§ **WHAT NEEDS TO BE DONE**
Give the data again exactly, without its images.

§ **DATASET ENTRIES**

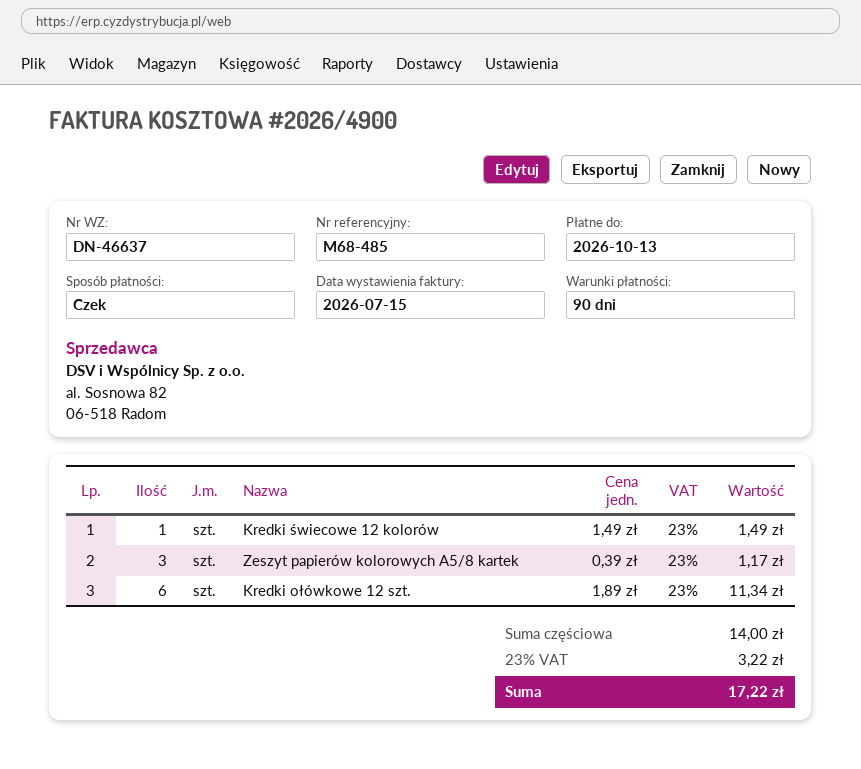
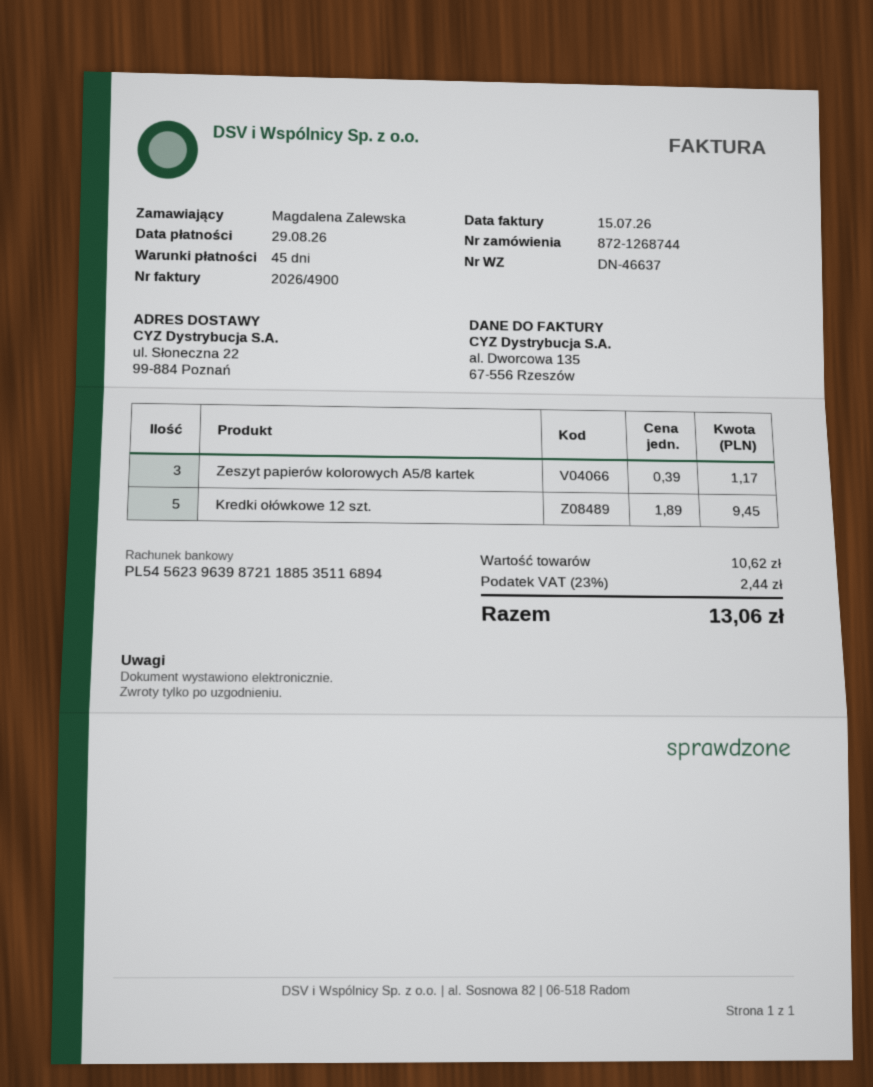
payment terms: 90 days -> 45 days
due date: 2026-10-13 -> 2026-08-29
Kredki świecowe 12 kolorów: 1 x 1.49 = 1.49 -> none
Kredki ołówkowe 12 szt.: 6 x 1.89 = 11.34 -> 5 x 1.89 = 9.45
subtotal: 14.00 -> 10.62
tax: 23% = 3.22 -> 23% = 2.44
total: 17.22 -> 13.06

§ **OUTPUT FOR THIS TASK**
payment terms: 90 days -> 45 days
due date: 2026-10-13 -> 2026-08-29
Kredki świecowe 12 kolorów: 1 x 1.49 = 1.49 -> none
Kredki ołówkowe 12 szt.: 6 x 1.89 = 11.34 -> 5 x 1.89 = 9.45
subtotal: 14.00 -> 10.62
tax: 23% = 3.22 -> 23% = 2.44
total: 17.22 -> 13.06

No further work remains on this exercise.